DESCRIPTION OF THE TASK - Return the data below exactly, but only from the line containing "approved. Defaults to false." through the line containing "the primary account.", with both of those lines included.

##### DATA RECORDS #####

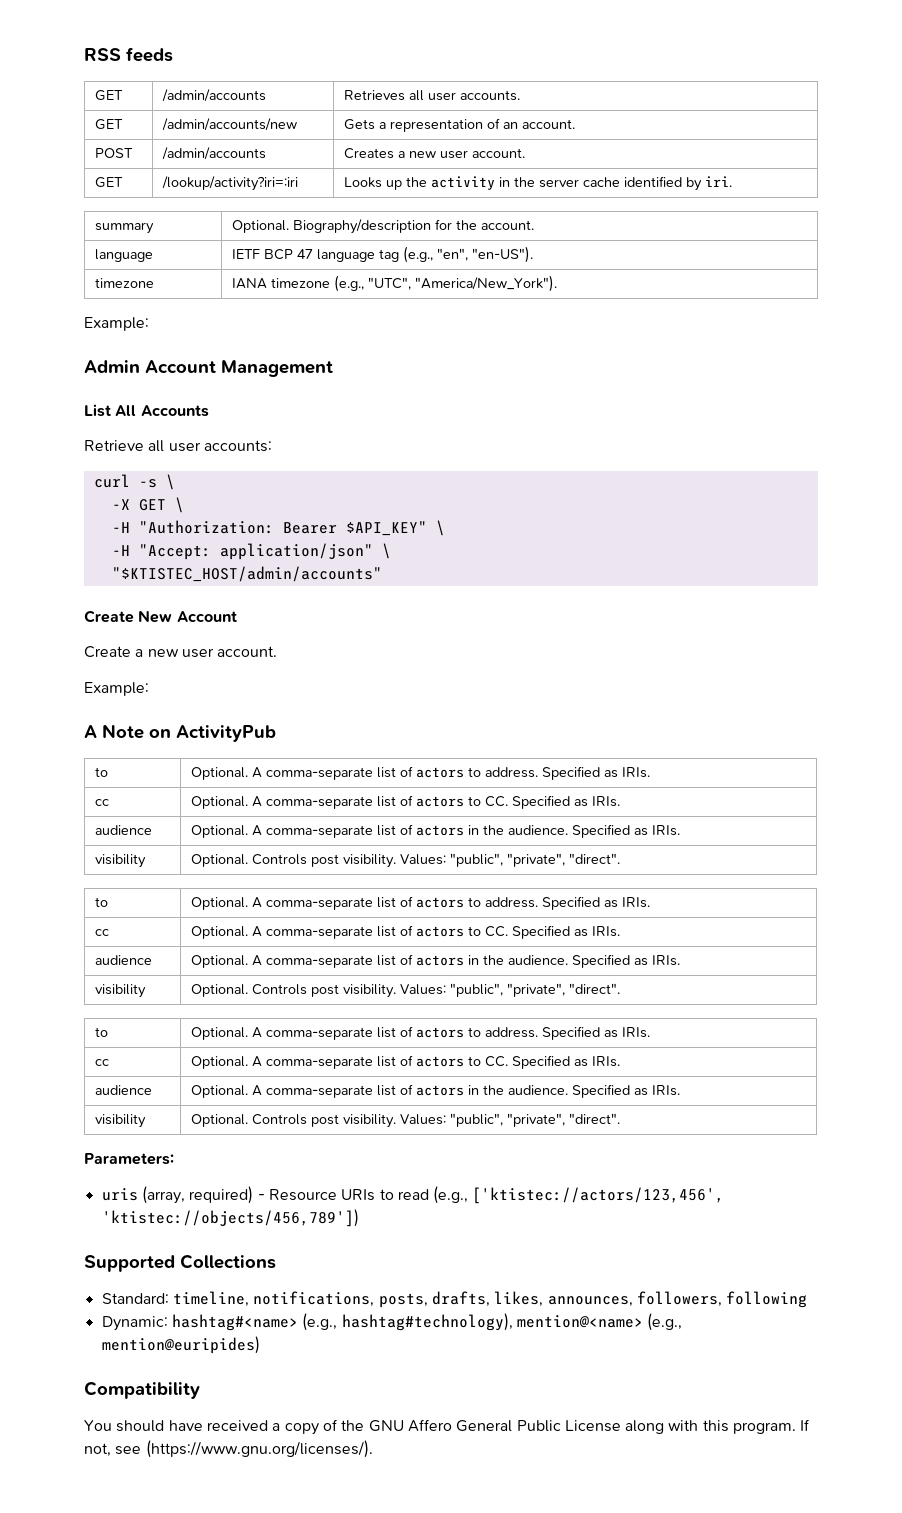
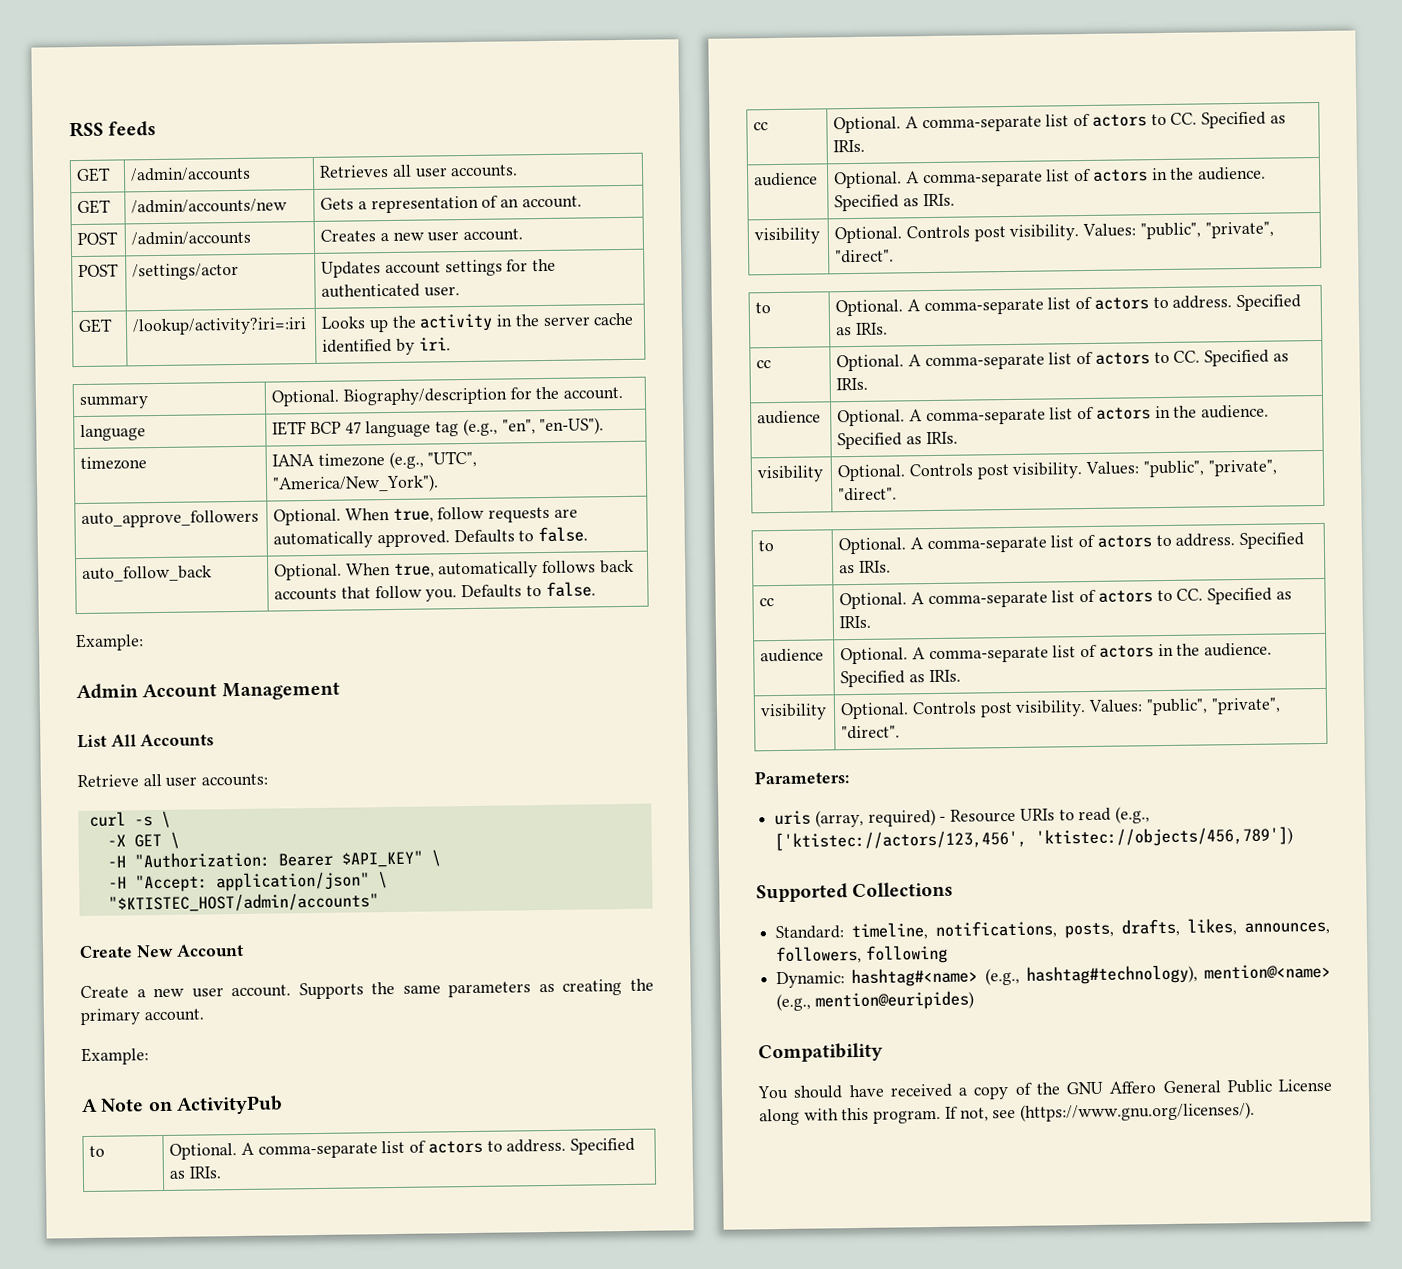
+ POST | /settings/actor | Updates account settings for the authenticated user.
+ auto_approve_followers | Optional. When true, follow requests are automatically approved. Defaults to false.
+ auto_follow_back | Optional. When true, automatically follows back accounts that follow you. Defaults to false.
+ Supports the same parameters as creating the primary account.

#####
##### DATA RECORDS #####

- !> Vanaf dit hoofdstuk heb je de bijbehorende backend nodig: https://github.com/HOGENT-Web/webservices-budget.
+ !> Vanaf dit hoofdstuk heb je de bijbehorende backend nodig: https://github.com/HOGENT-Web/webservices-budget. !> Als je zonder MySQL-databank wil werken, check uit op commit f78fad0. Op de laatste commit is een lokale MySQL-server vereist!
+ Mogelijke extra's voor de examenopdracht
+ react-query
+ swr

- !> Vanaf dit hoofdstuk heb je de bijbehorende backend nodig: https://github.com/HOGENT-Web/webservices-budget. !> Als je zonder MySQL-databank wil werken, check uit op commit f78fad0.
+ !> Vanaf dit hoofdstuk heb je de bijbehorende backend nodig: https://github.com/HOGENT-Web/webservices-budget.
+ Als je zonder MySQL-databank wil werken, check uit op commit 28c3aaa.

#####

TASK RESULT -
+ auto_approve_followers | Optional. When true, follow requests are automatically approved. Defaults to false.
+ auto_follow_back | Optional. When true, automatically follows back accounts that follow you. Defaults to false.
+ Supports the same parameters as creating the primary account.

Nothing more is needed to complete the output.